Alexandre de Moraes afirmou que nunca julgou processos relacionados ao Banco Master ou a Daniel Vorcaro. Na defesa entregue a Edson Fachin, presidente do Supremo Tribunal Federal (STF), o ministro também negou a existência de um segundo contrato entre o escritório de sua mulher, Viviane Barci, e o banco.

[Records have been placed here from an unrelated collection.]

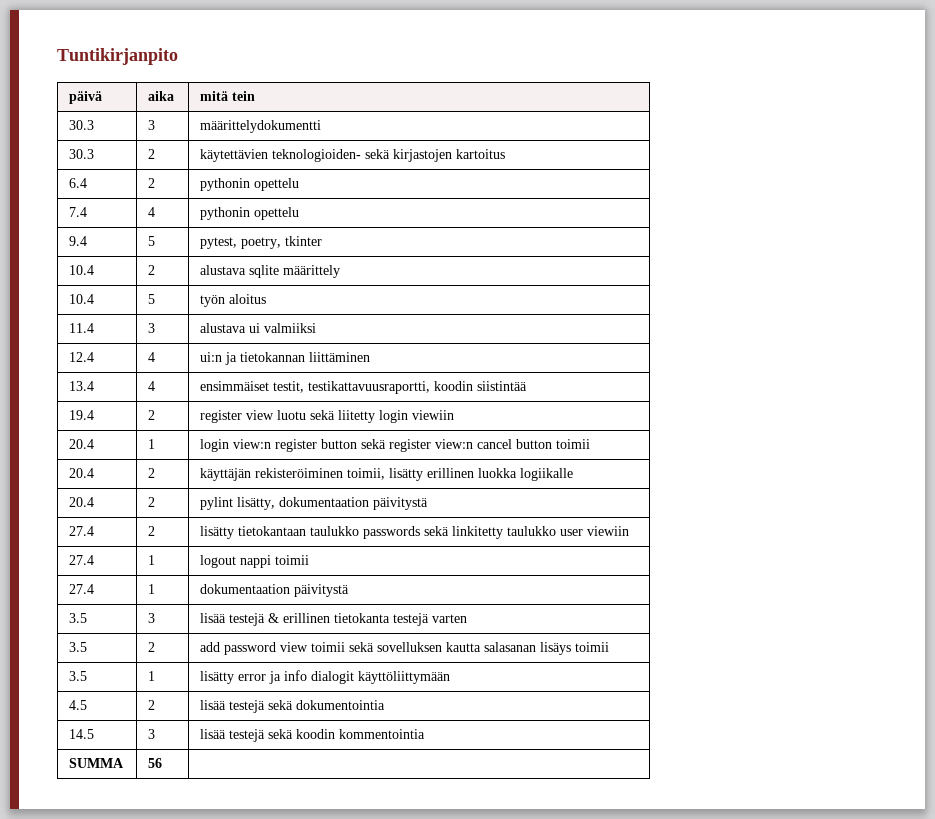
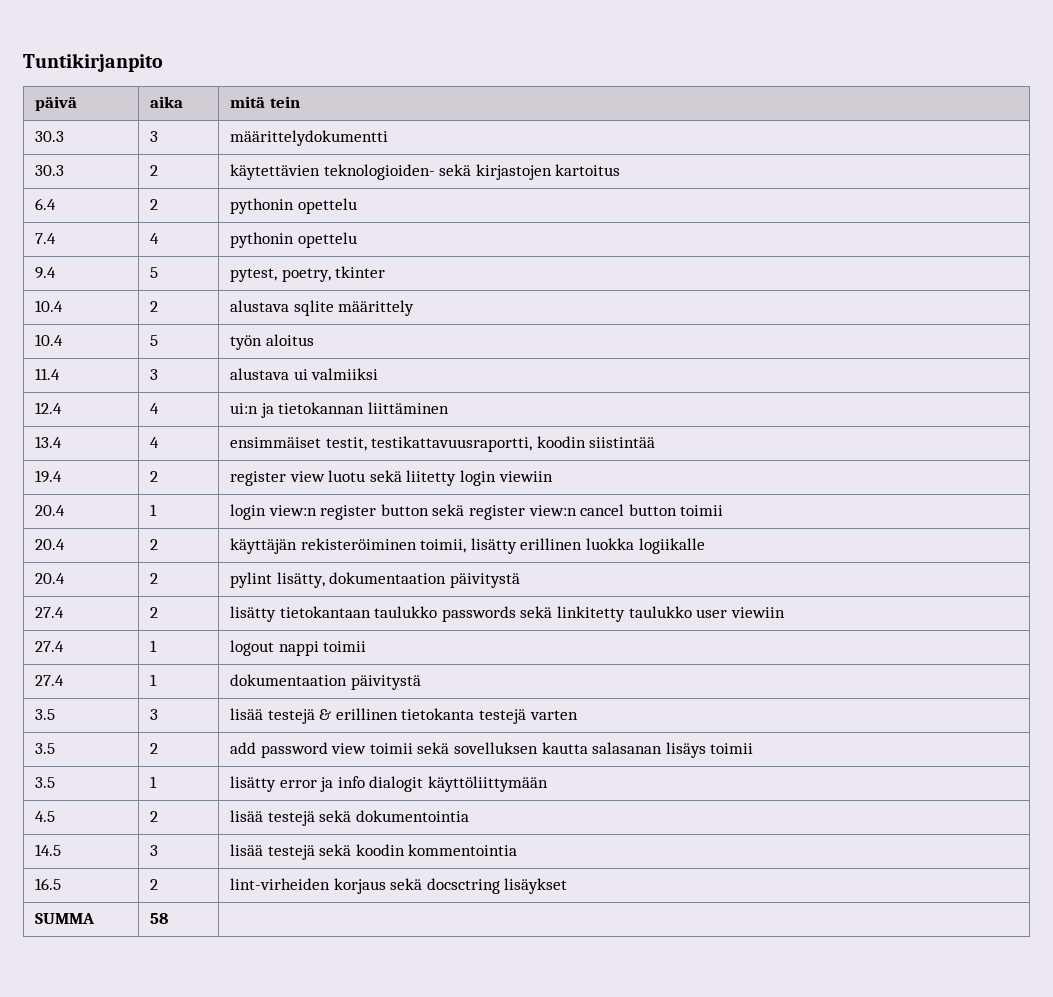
(426, 734) none -> [34,878,61,890] [149,879,158,890] [229,878,568,894] // 16.5 | 2 | lint-virheiden korjaus sekä docsctring lisäykset
[148,758,163,768] 56 -> [149,913,168,924] 58

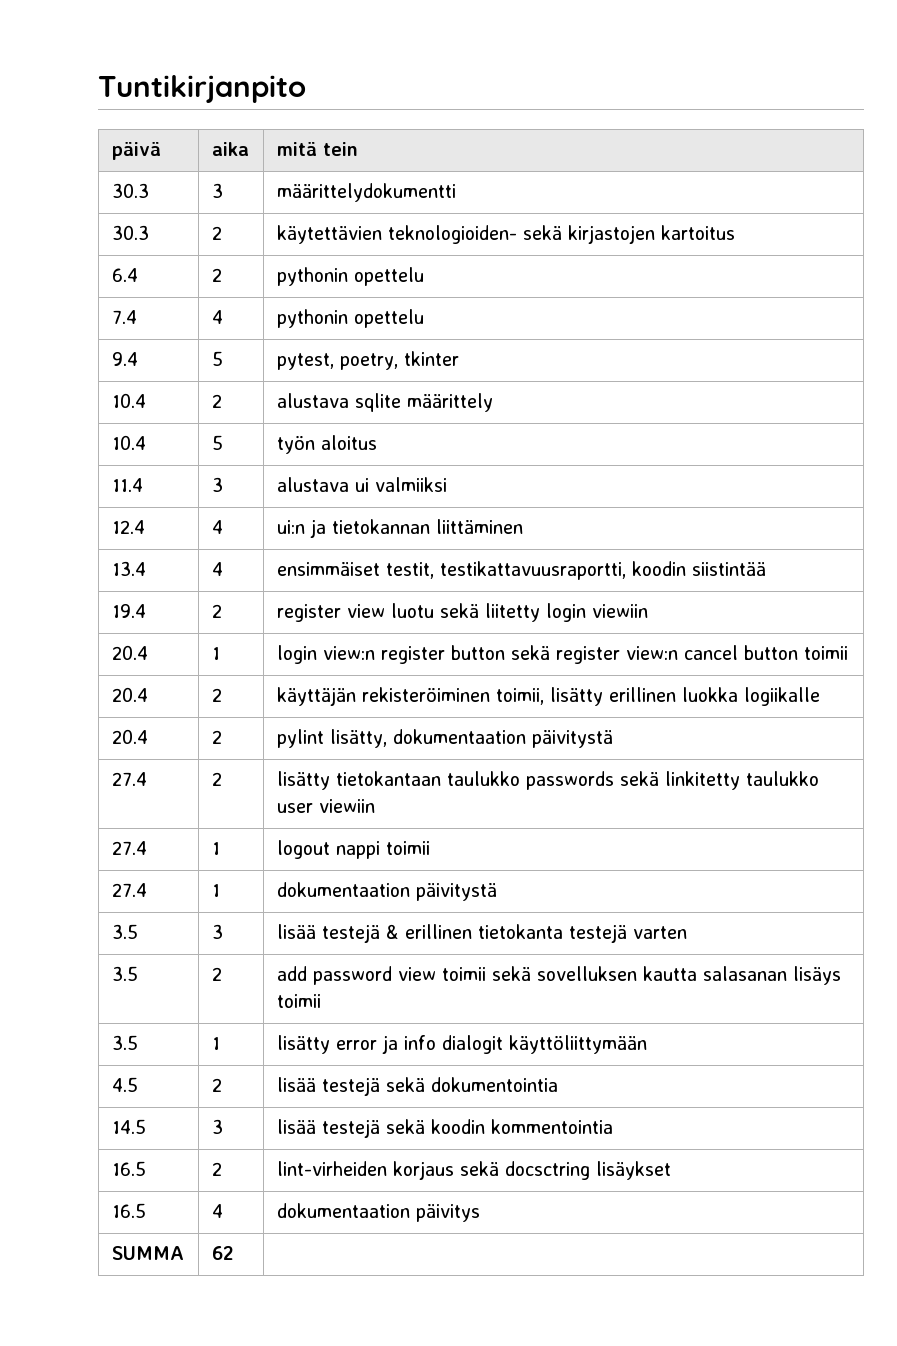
(568, 886) none -> [111,1203,146,1218] [211,1204,223,1218] [276,1203,480,1222] // 16.5 | 4 | dokumentaation päivitys
[149,913,168,924] 58 -> [211,1246,234,1260] 62

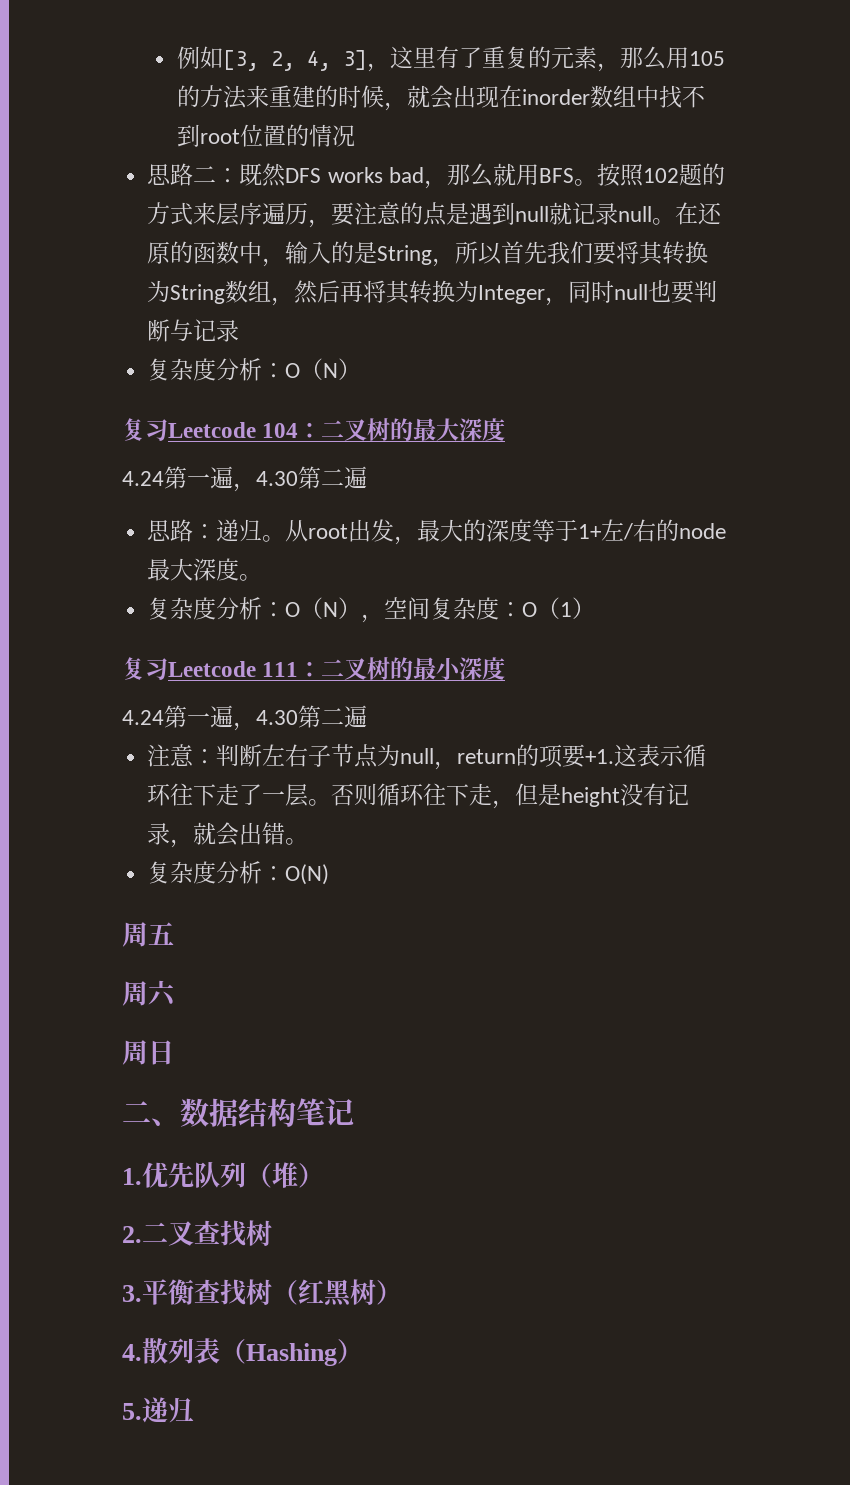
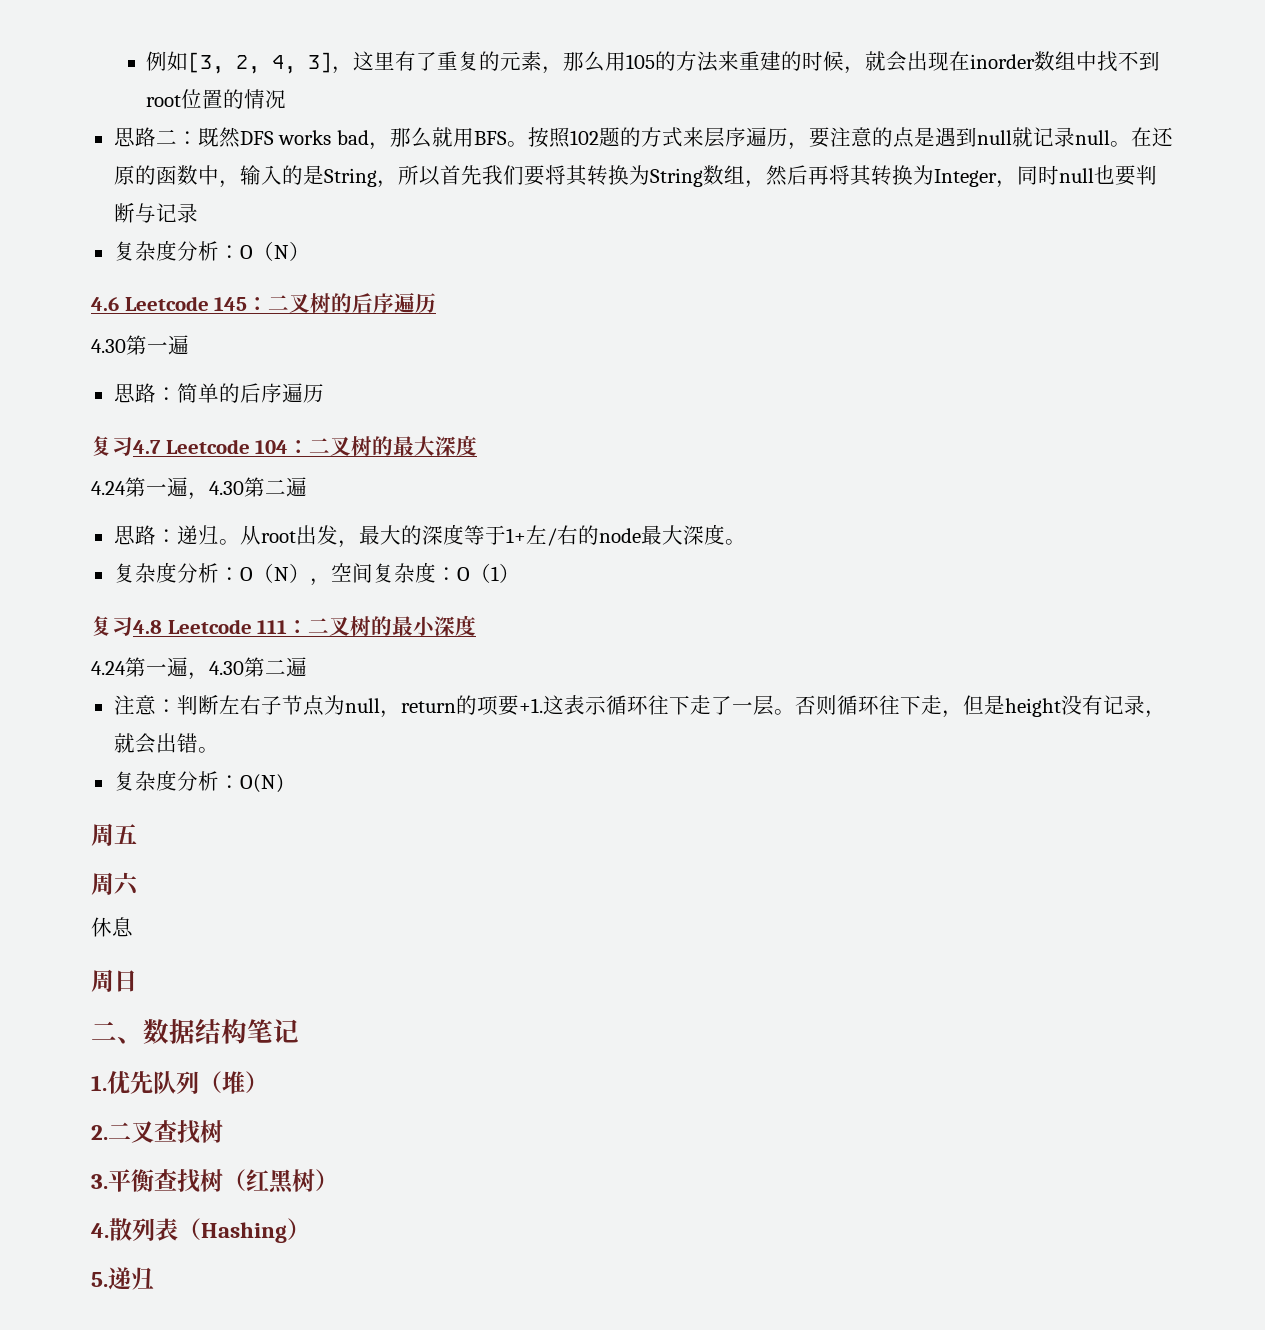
[122,418,168,441] // 复习 -> [91,293,437,313] [91,335,189,355] [113,383,324,403] [91,436,161,456] // 4.6 Leetcode 145：二叉树的后序遍历 // 4.30第一遍 // 思路：简单的后序遍历 // 复习4.7
(168, 669) none -> [133,620,162,634] 4.8
(176, 993) none -> [91,917,133,937] // 休息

A manifestação foi apresentada antes da sessão em que o plenário do STF vai avaliar se abre uma investigação ou arquiva as informações sobre a relação entre Moraes e o banqueiro. O caso envolve um contrato de serviços advocatícios de R$ 131 milhões, firmado pelo escritório Barci de Moraes com o Banco Master.
Moraes declarou que “jamais julgou qualquer processo do Banco Master ou de Daniel Vorcaro, antes, durante ou depois do contrato”. Ele acrescentou que não produziu sentença, decisão ou ato de ofício relacionado ao banco ou ao banqueiro.
Contestação ao segundo acordo
A Polícia Federal encontrou no celular de Daniel Vorcaro um documento que descrevia outro contrato, no valor de R$ 50 milhões. O pagamento teria ocorrido por meio da transferência de cotas de duas aeronaves do Master. Diálogos reproduzidos em relatório da PF mencionam que Viviane Barci já utilizava as aeronaves.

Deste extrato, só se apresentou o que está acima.